(Requirement) Within the material below, transcribe exactly the lines from the one holding "(141, 229) none" through the one holding "[79,494,207,505] // PASCAL", keeping both ends and skipping the rest.

(Given records)
------------------------------------------------------------

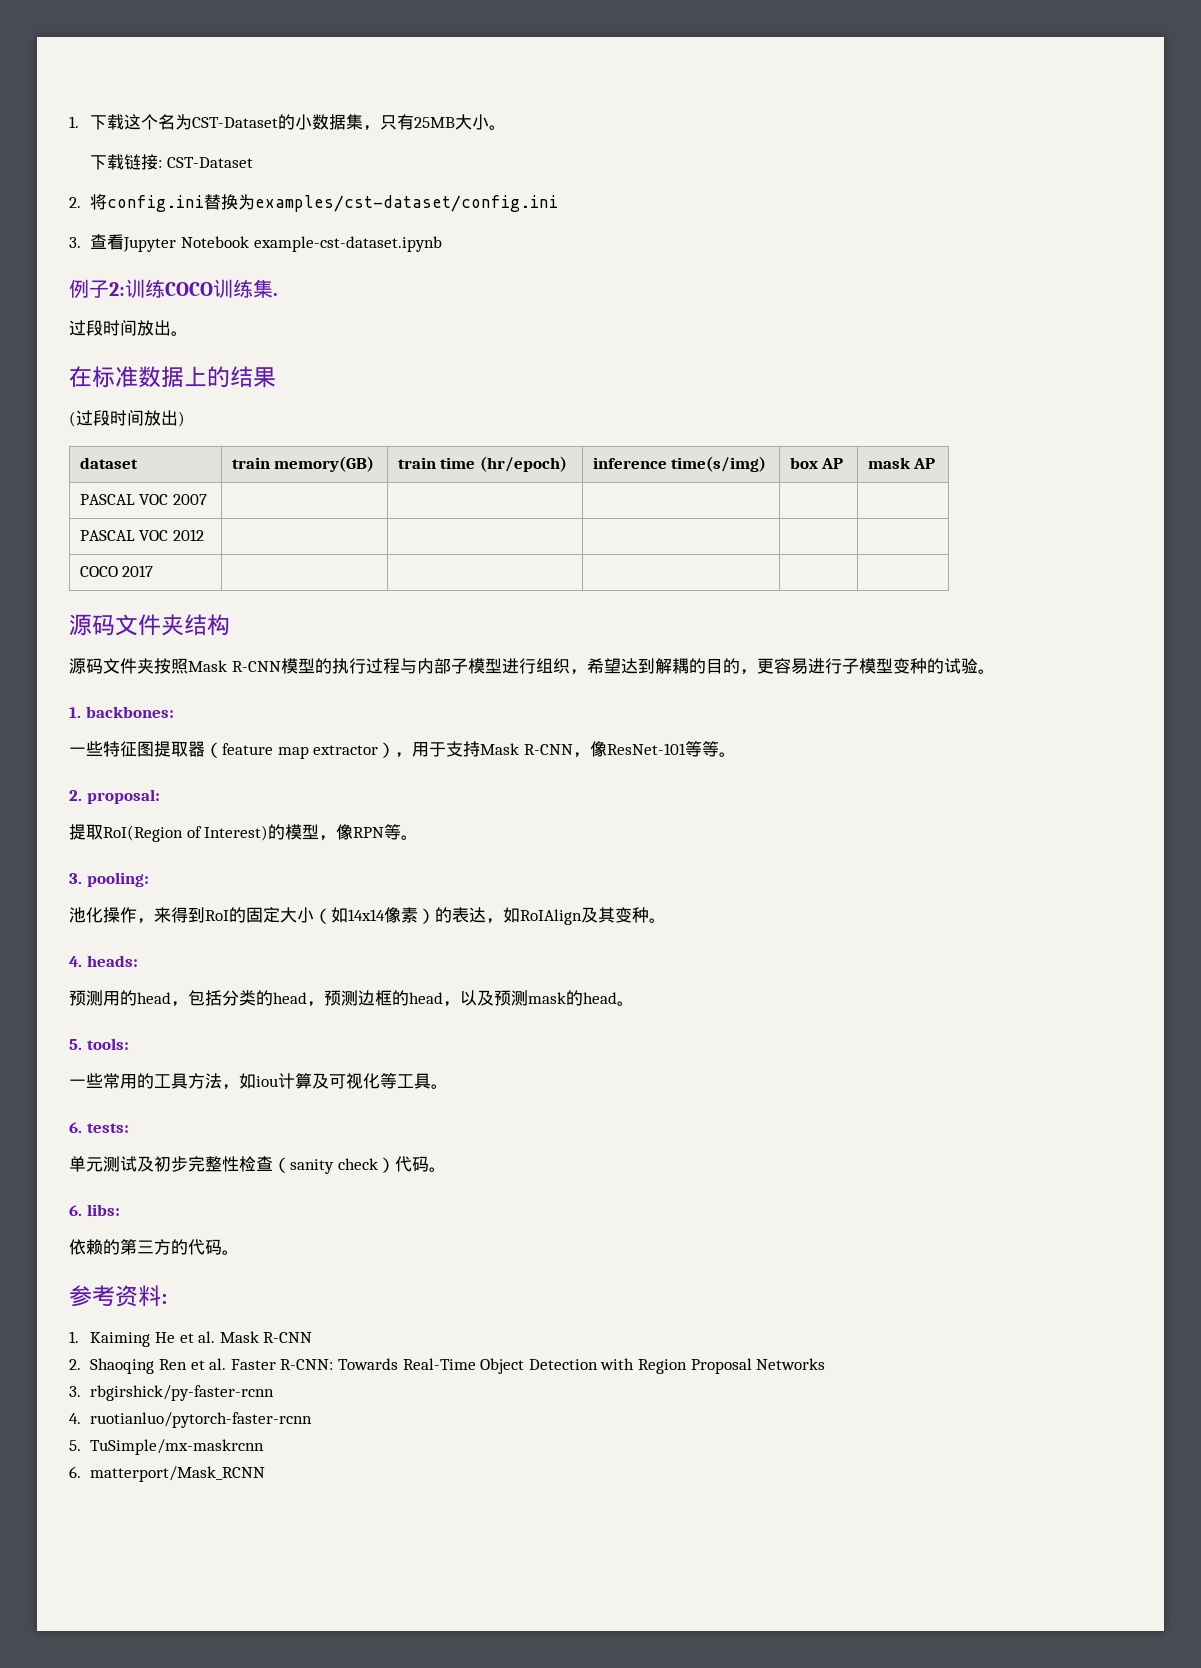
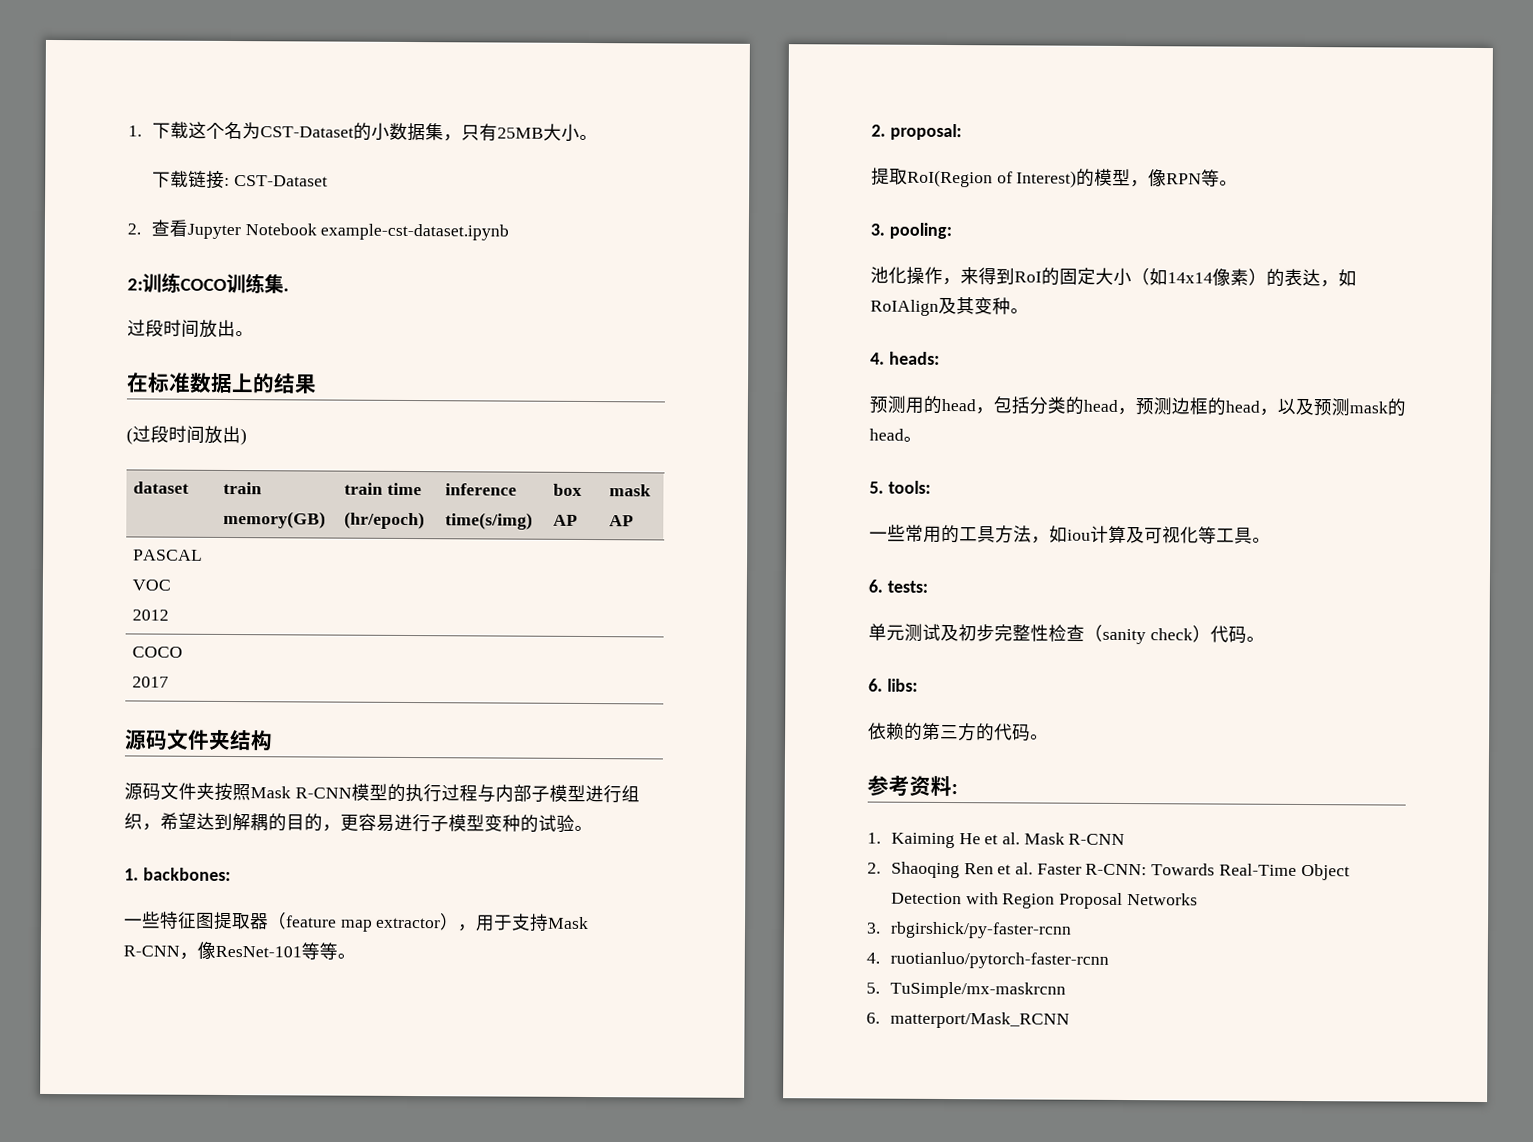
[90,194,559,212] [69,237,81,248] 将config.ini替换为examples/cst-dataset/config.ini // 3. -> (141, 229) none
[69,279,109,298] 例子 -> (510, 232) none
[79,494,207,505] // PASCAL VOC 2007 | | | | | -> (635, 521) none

------------------------------------------------------------

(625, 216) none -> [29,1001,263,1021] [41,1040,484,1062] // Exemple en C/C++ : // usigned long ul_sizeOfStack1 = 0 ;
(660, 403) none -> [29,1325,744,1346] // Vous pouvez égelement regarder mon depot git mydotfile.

------------------------------------------------------------

(Result for this task)
[90,194,559,212] [69,237,81,248] 将config.ini替换为examples/cst-dataset/config.ini // 3. -> (141, 229) none
[69,279,109,298] 例子 -> (510, 232) none
[79,494,207,505] // PASCAL VOC 2007 | | | | | -> (635, 521) none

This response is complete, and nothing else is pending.